The inclusion of Hickson and Lee would satisfy the salary requirements and provide a change of scenery for a pair of disgruntled veterans who are two of the most expensive players in the league per minute played this season.

Boston might ultimately be the team to poo-poo this trade, as Danny Ainge seemed hellbent on holding onto his hoarded draft picks unless a true superstar became available. But what if that's exactly what happened?


Trade 2: Kings Unload Cousins, Reload Frontcourt

NBA Trade Machine DeMarcus Cousins Pau Gasol

Boston acquires: C DeMarcus Cousins, SF Omri Casspi
Sacramento acquires: C Pau Gasol, PF Amir Johnson, PF Jonas Jerebko, PG Marcus Smart, Brooklyn's 2016 first-round pick
Chicago acquires: PG Darren Collison, Boston's 2016 first-round pick

And ... Voilà. Just like that, Boston has once again emerged as LeBron James' most prominent obstacle to the NBA Finals.

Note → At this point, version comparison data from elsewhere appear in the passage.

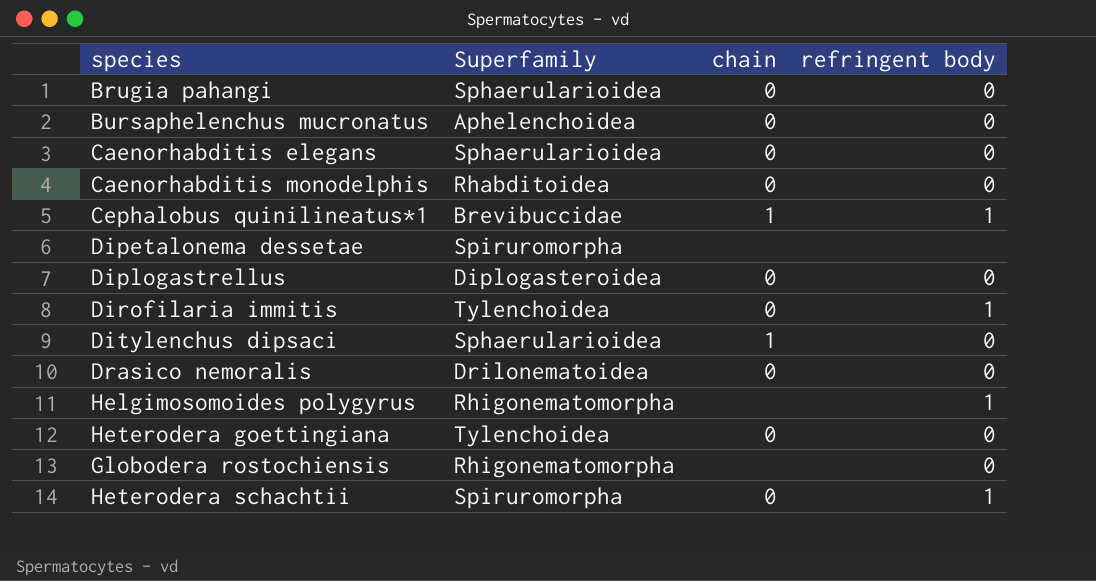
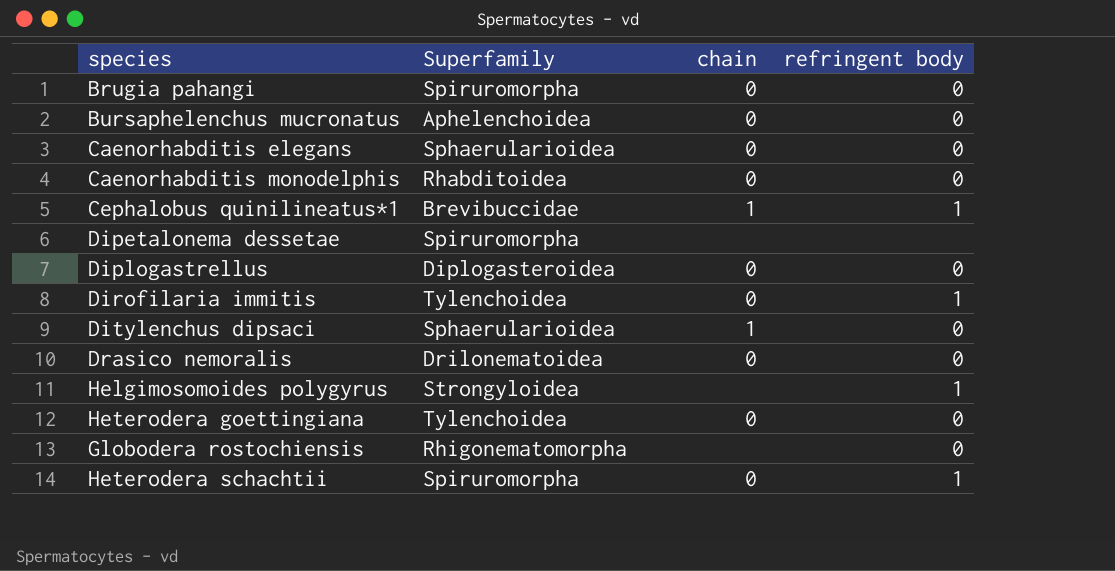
Brugia pahangi | Superfamily: Sphaerularioidea -> Spiruromorpha
Helgimosomoides polygyrus | Superfamily: Rhigonematomorpha -> Strongyloidea

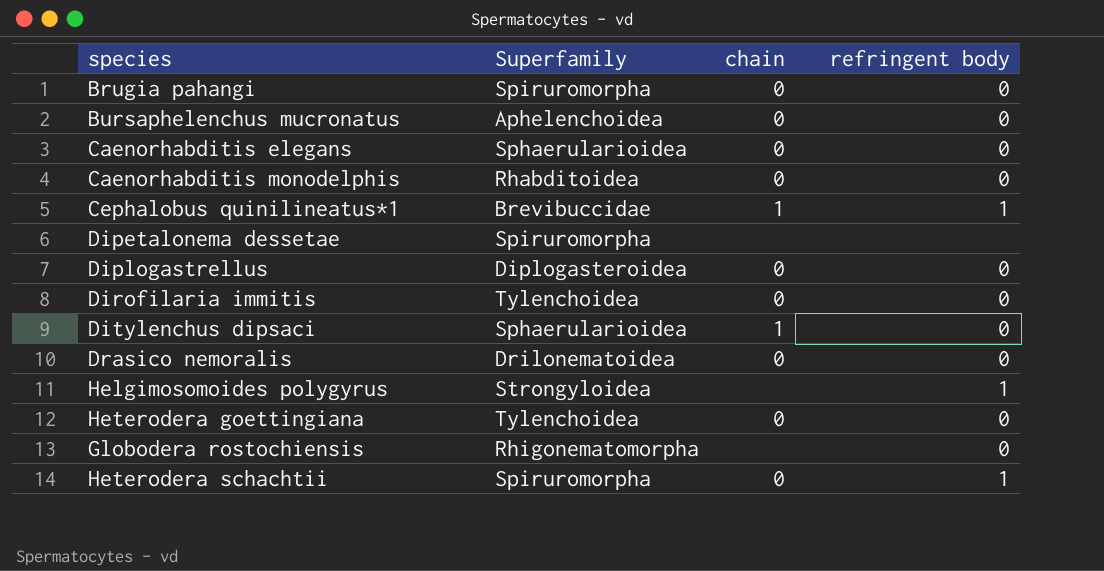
Dirofilaria immitis | refringent body: 1 -> 0

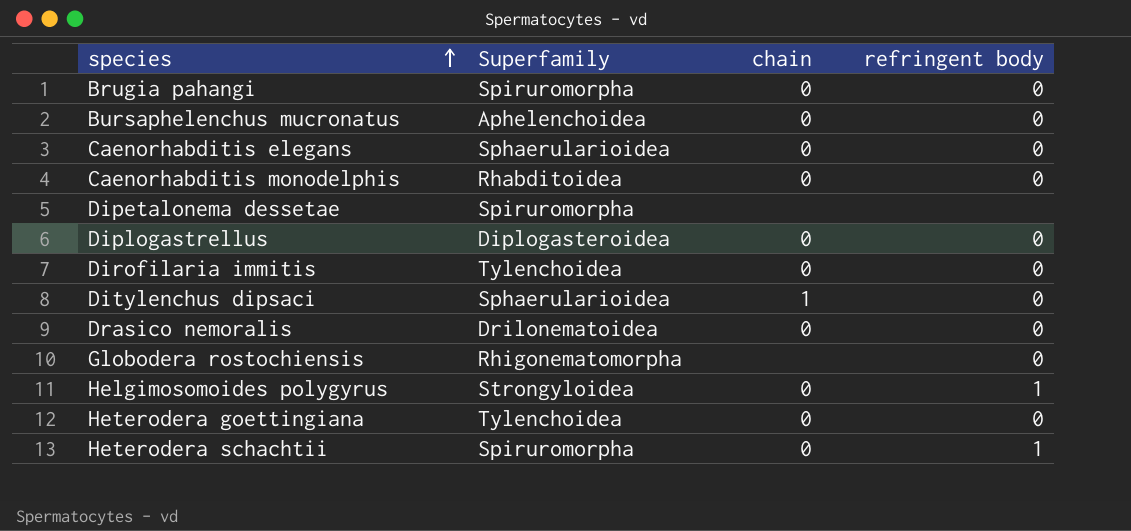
row order: none -> species ascending
row Cephalobus quinilineatus*1: Brevibuccidae | 1 | 1 -> none
Helgimosomoides polygyrus | chain: none -> 0

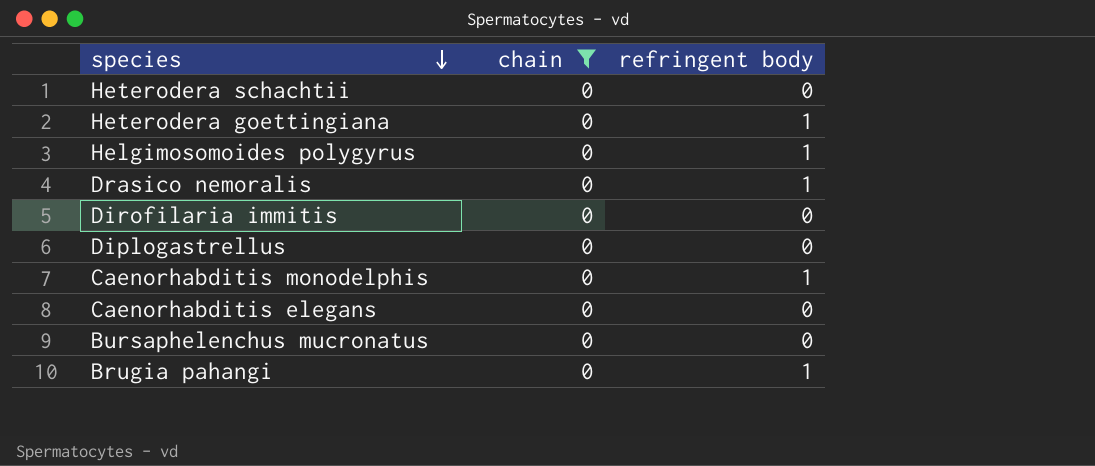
filter: none -> chain = 0
row order: species ascending -> species descending
column Superfamily | position: 2 -> none
Heterodera schachtii | refringent body: 1 -> 0
Heterodera goettingiana | refringent body: 0 -> 1
Drasico nemoralis | refringent body: 0 -> 1
Caenorhabditis monodelphis | refringent body: 0 -> 1
Brugia pahangi | refringent body: 0 -> 1

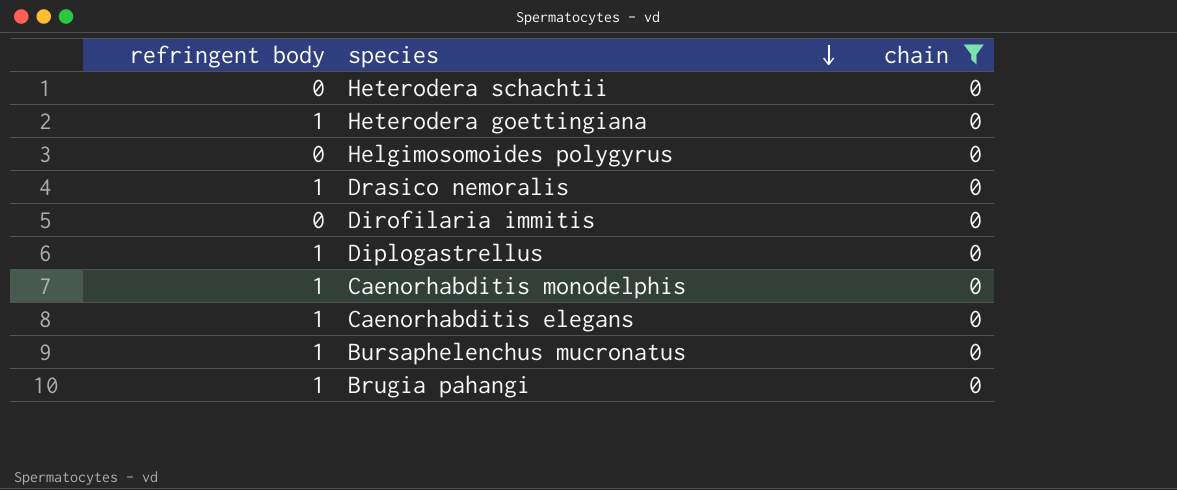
column refringent body | position: 3 -> 1
Helgimosomoides polygyrus | refringent body: 1 -> 0
Diplogastrellus | refringent body: 0 -> 1
Caenorhabditis elegans | refringent body: 0 -> 1
Bursaphelenchus mucronatus | refringent body: 0 -> 1

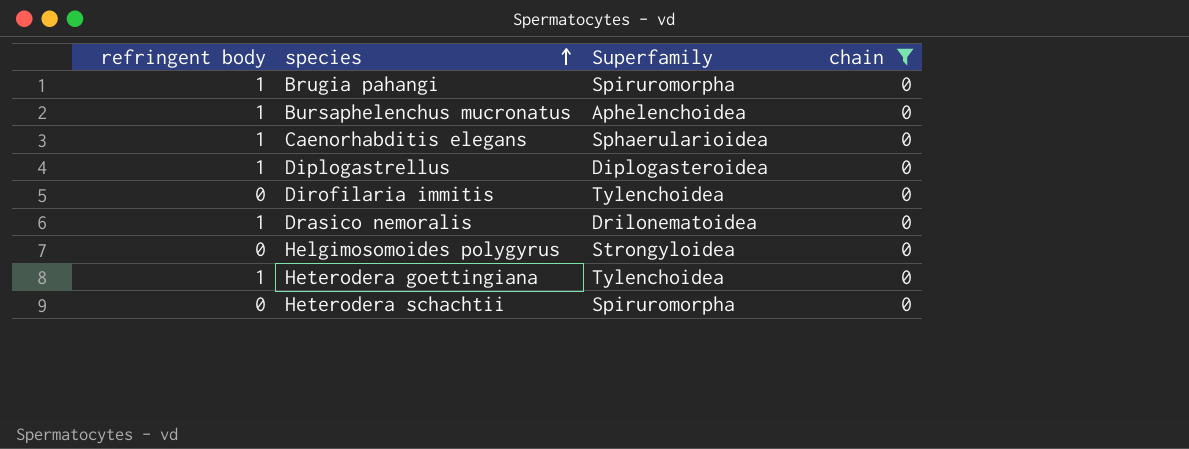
row order: species descending -> species ascending
column Superfamily | position: none -> 3
row Caenorhabditis monodelphis: 1 | 0 -> none

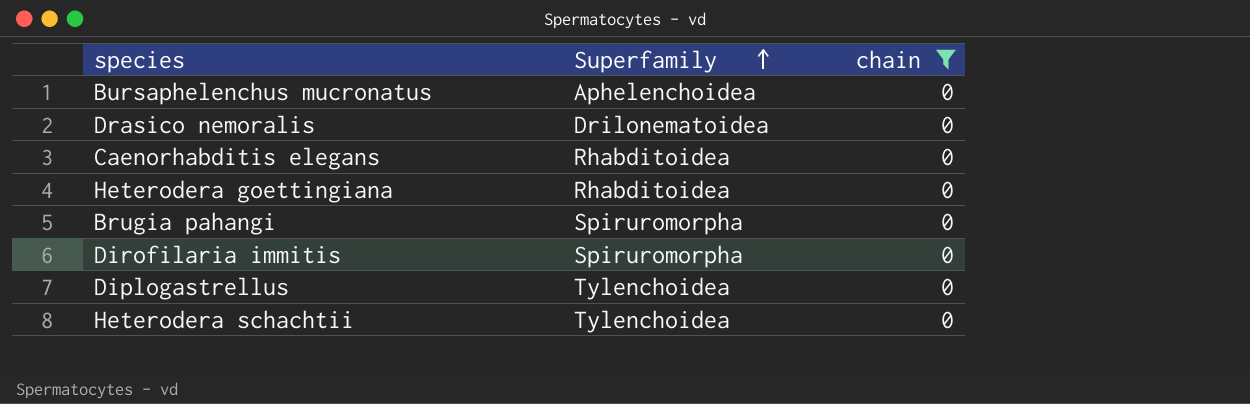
row order: species ascending -> Superfamily ascending
column refringent body | position: 1 -> none
row Helgimosomoides polygyrus: 0 | Strongyloidea | 0 -> none
Caenorhabditis elegans | Superfamily: Sphaerularioidea -> Rhabditoidea
Heterodera goettingiana | Superfamily: Tylenchoidea -> Rhabditoidea
Dirofilaria immitis | Superfamily: Tylenchoidea -> Spiruromorpha
Diplogastrellus | Superfamily: Diplogasteroidea -> Tylenchoidea
Heterodera schachtii | Superfamily: Spiruromorpha -> Tylenchoidea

If Ainge pulled the trigger on these two deals, Boston would likely start Isaiah Thomas, Evan Turner, Crowder, Horford and Cousins, with Gallinari, Casspi and Jared Sullinger headlining the bench unit. That's a heck of a lot of offensive firepower. None of Cleveland's big men could ably contain Boogie, and Horford is an ideal rangy power forward with his newfound outside shot. Think of all the pick-and-pop opportunities with this crew.

It'd also open up minutes for rookie guards Terry Rozier and R.J. Hunter to develop, though the Celtics would admittedly take a short-term hit on backcourt depth. There are a few reliable veterans out there in free agency (Luke Ridnour, Nick Calathes, Jared Cunningham) to plug those holes, though.

Meanwhile, the Bulls receive the first-round pick and rotation player they were seeking for Gasol, who's expected to opt out of his contract and become a free agent this summer. It would have served Chicago's best interest to fetch some sort of return for the beloved Spainard big man in a season that's seen the Bulls regress in almost every meaningful area.

It's fair to debate if the Kings would still be interested in Gasol without Cousins on the roster, but their rotation isn't looking too shabby after this deal, either.

Coach George Karl would likely tab Rajon Rondo, Ben McLemore, Rudy Gay, Gasol and Willie Cauley-Stein as starters, with Smart, Marco Belinelli, Quincy Acy, Johnson, Jerebko and Kosta Koufos fighting for bench minutes. That could very well be enough to climb into the playoffs in a depleted Western Conference this year. Plus, they'd have Brooklyn's first-round pick this summer!

Even if Rondo and Gasol bolt for greener pastures this summer, Sacramento would have enough cap space to sign one max-level free agent. And that Nets pick would go a long way toward forming a cohesive plan to reload in L.A.B. (Life After Boogie).